EXERCISE DESCRIPTION
The text of every record, exactly as given and with no pictures, should be your output.

--- RECORDS TO USE Enclosed Below ---

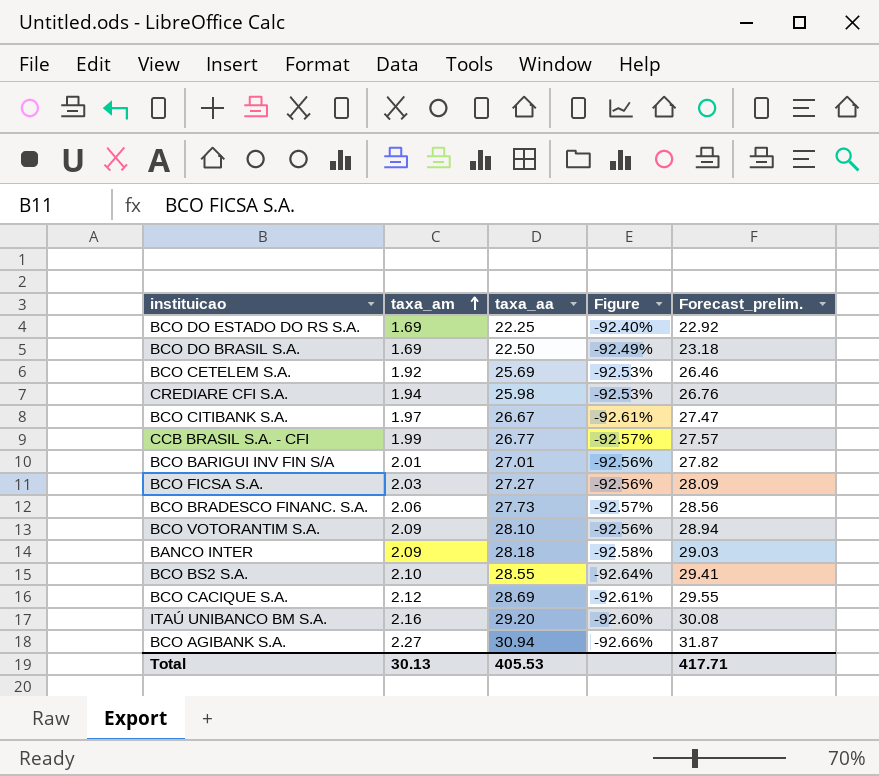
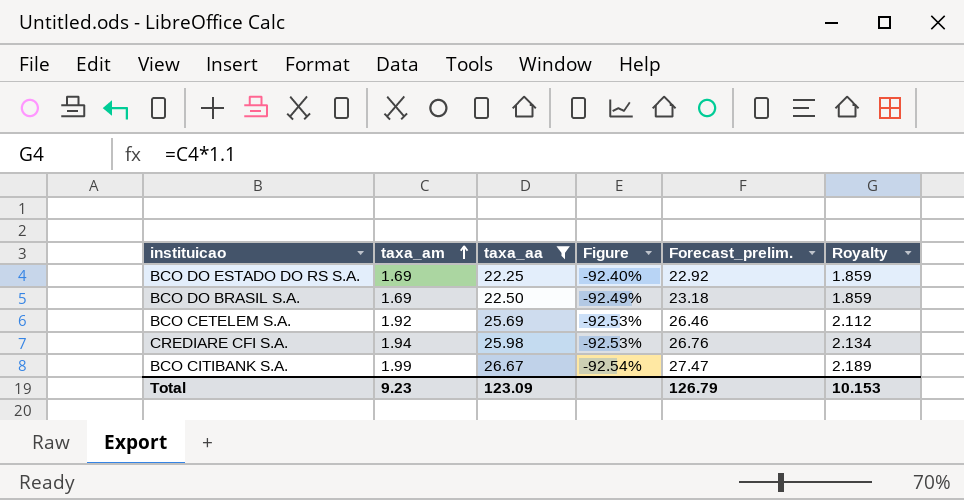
filter: none -> taxa_aa <= 26.67
column Royalty | formula: none -> [taxa_am] * 1.1
BCO CITIBANK S.A. | taxa_am: 1.97 -> 1.99
BCO CITIBANK S.A. | Figure: -92.61% -> -92.54%
Total | taxa_am: 30.13 -> 9.23
Total | taxa_aa: 405.53 -> 123.09
Total | Forecast_prelim.: 417.71 -> 126.79

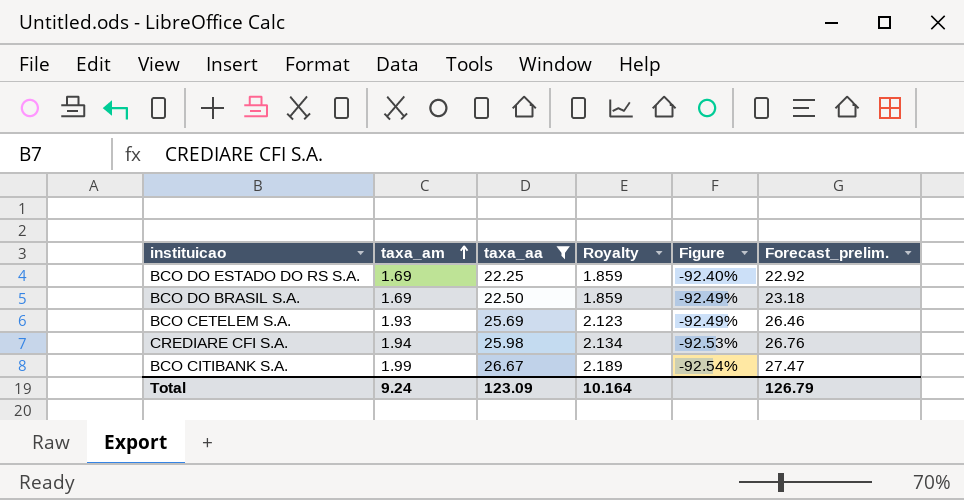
column Royalty | position: 6 -> 4
BCO CETELEM S.A. | taxa_am: 1.92 -> 1.93
BCO CETELEM S.A. | Royalty: 2.112 -> 2.123
BCO CETELEM S.A. | Figure: -92.53% -> -92.49%
Total | taxa_am: 9.23 -> 9.24
Total | Royalty: 10.153 -> 10.164

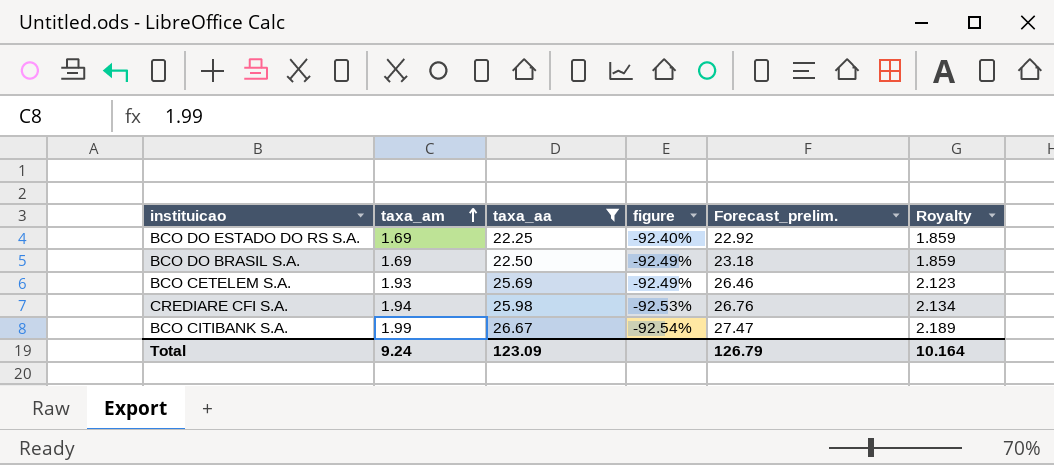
column name: Figure -> figure
column Royalty | position: 4 -> 6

--- End of Enclosed RECORDS TO USE ---

SOLUTION TO THIS PROBLEM
filter: none -> taxa_aa <= 26.67
column Royalty | formula: none -> [taxa_am] * 1.1
BCO CITIBANK S.A. | taxa_am: 1.97 -> 1.99
BCO CITIBANK S.A. | Figure: -92.61% -> -92.54%
Total | taxa_am: 30.13 -> 9.23
Total | taxa_aa: 405.53 -> 123.09
Total | Forecast_prelim.: 417.71 -> 126.79

column Royalty | position: 6 -> 4
BCO CETELEM S.A. | taxa_am: 1.92 -> 1.93
BCO CETELEM S.A. | Royalty: 2.112 -> 2.123
BCO CETELEM S.A. | Figure: -92.53% -> -92.49%
Total | taxa_am: 9.23 -> 9.24
Total | Royalty: 10.153 -> 10.164

column name: Figure -> figure
column Royalty | position: 4 -> 6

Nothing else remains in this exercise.